Mixed Reality in Art Education

In this paper both receptive and productive Augmented Reality (AR)/Virtual Realty (VR)-Concepts to teach art are presented and discussed. Receptive means learning about art as an (immersed) spectator while productive means offering opportunities for own mixed reality artistic creations. The prototypes presented are pioneer research in terms of VR and AR, so called Mixed Reality (MR), informed art education. One of the core aims is to exemplify art educational applications by exploring usage of MR beyond traditional. The three MR based art educational concepts presented here invite users to experience art in heterogenous spatial contexts.
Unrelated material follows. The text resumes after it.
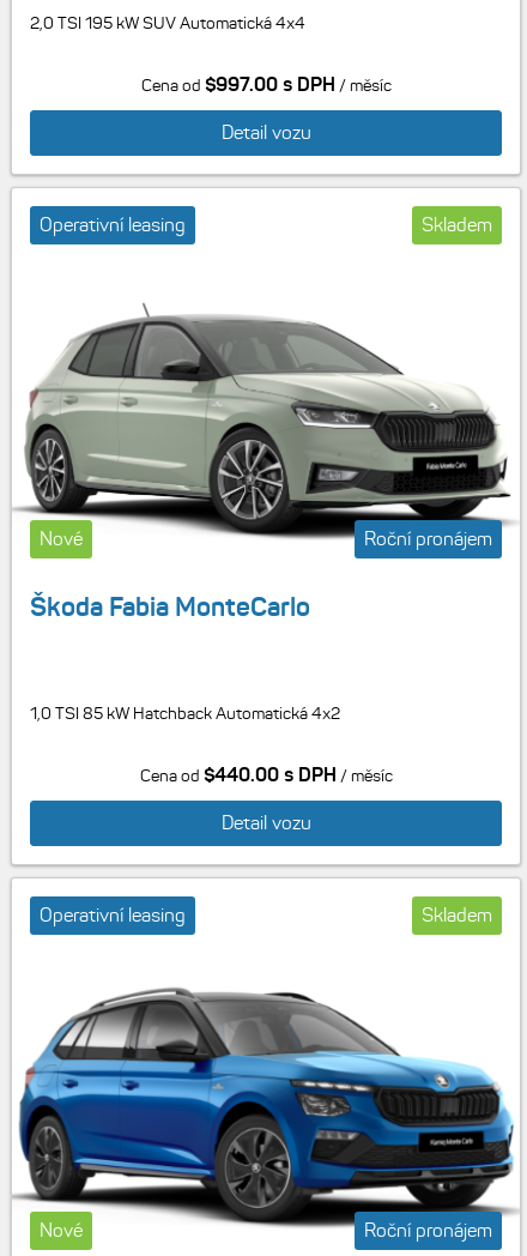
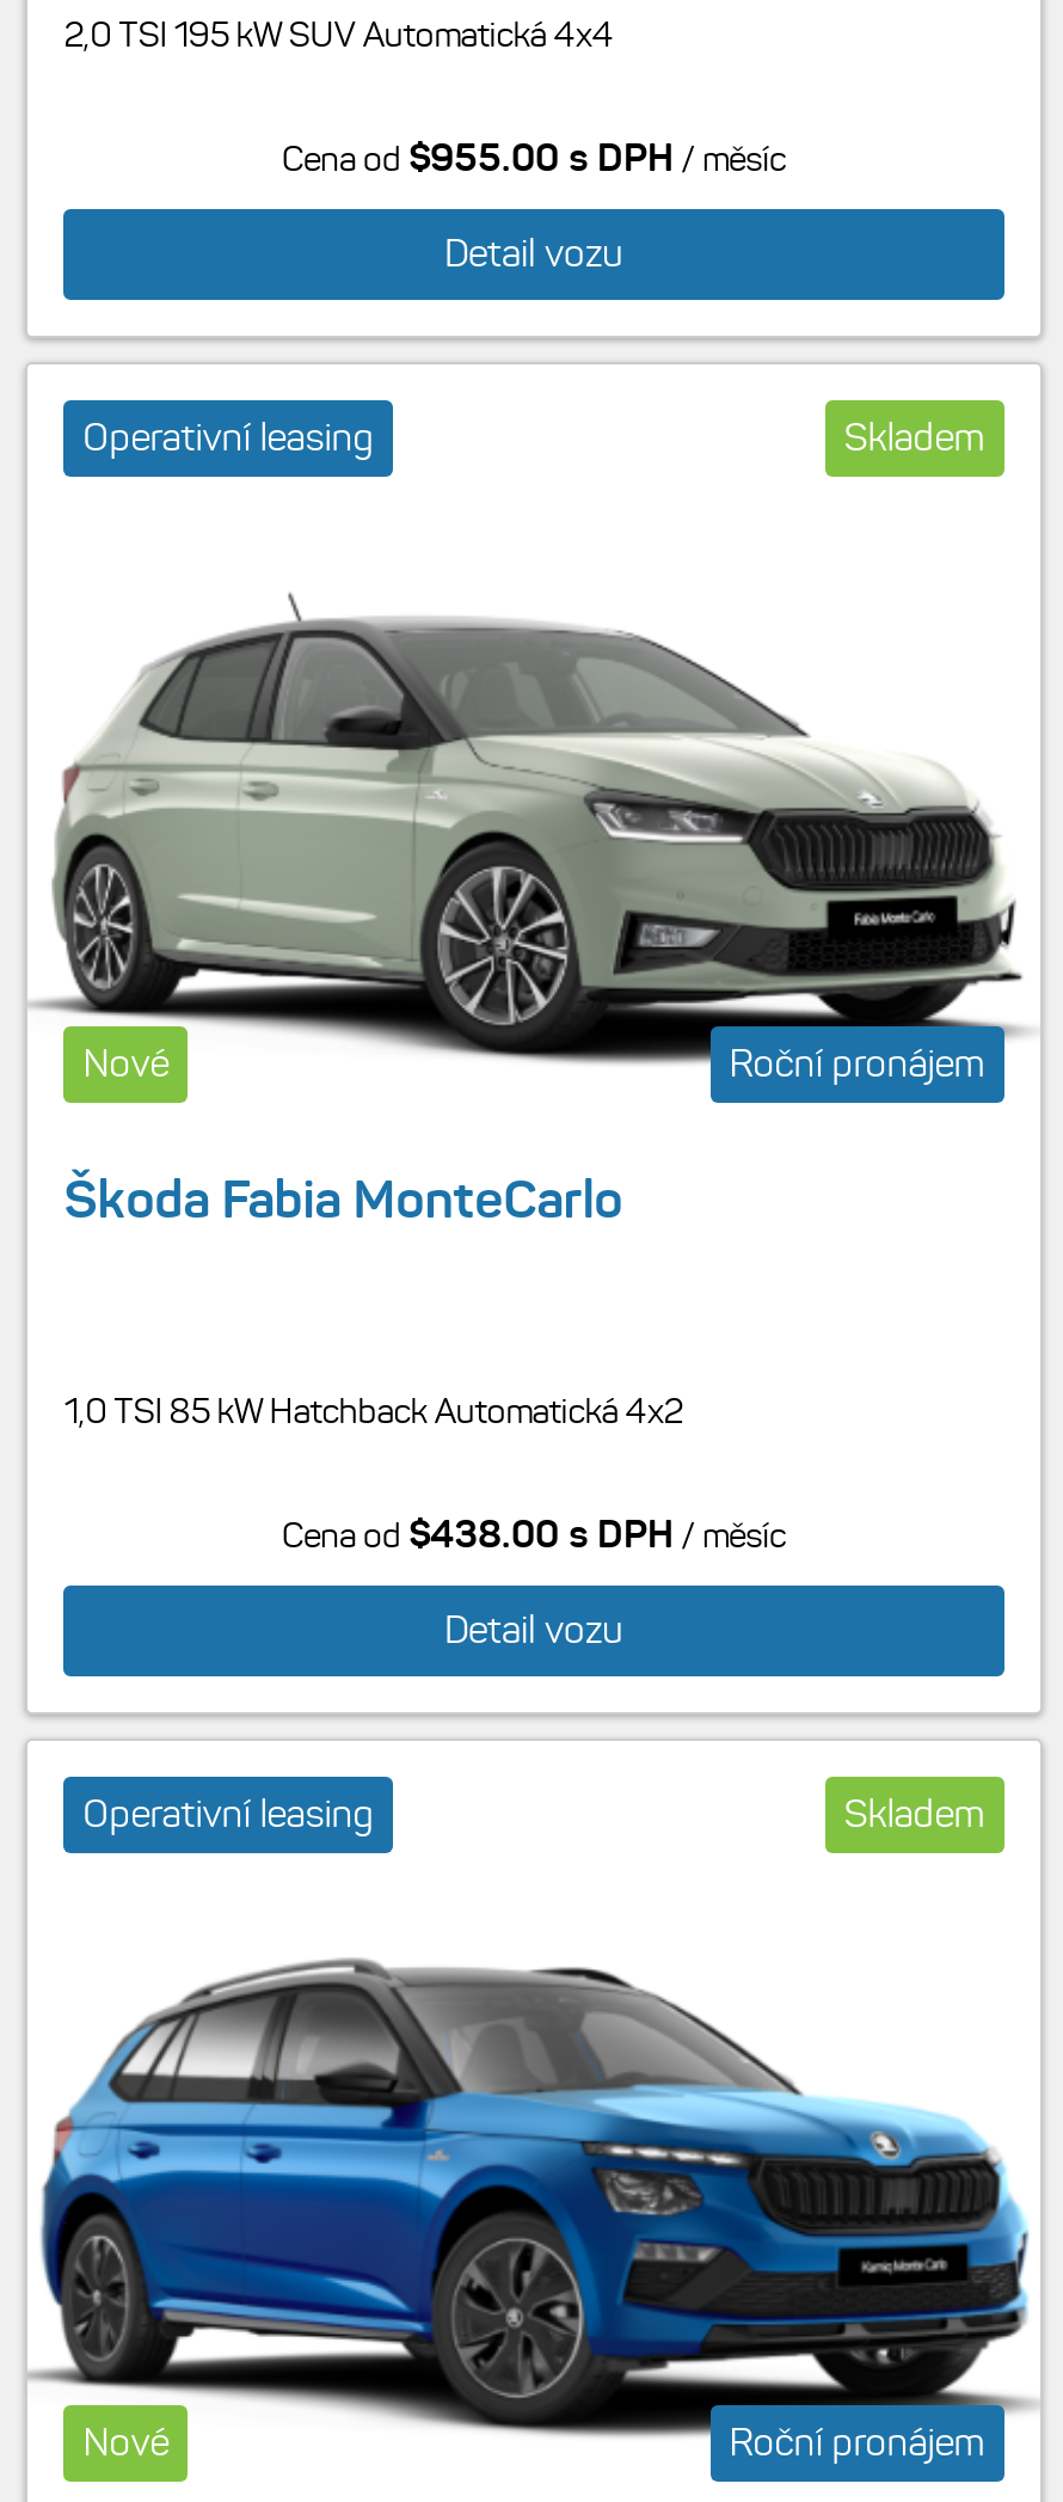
[141,72,391,96] Cena od $997.00 s DPH / měsíc -> [282,132,786,180] Cena od $955.00 s DPH / měsíc
[140,763,392,787] Cena od $440.00 s DPH / měsíc -> [282,1510,786,1558] Cena od $438.00 s DPH / měsíc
MR is used here to highlight semantics of historically and art historically relevant spaces offering immersive as well as creative and participatory ways of learning. Three prototypes of MR informed art education are presented. First, a AR-based art history city guide is described with integration of teacher-based evaluation. Art is taught here in an interdisciplinary approach as situated learning experience visiting Munich's art historical sites and architecture. Teachers' attitudes towards AR/VR-based art history learning were conducted after trial of one of the applications. According to the educator's feedback, motivation, attention but also spatial imagination and perception are estimated to be fostered. Next, an AR-based installation of a missing painting by Franz Marc is presented conveying complex meanings of both architecture in art historical context as well as the art work itself. Finally, an immersive VR-art educational concept integrating two paintings of Caspar David Friedrich is described, offering sequential ways to inform about the painting's iconography. When it comes to implementing MR-concepts in day-to-day practice, media competence as well es technology acceptance or media cultural negotiations are vital aspects beyond the questions of it-technological equipment and infrastructure.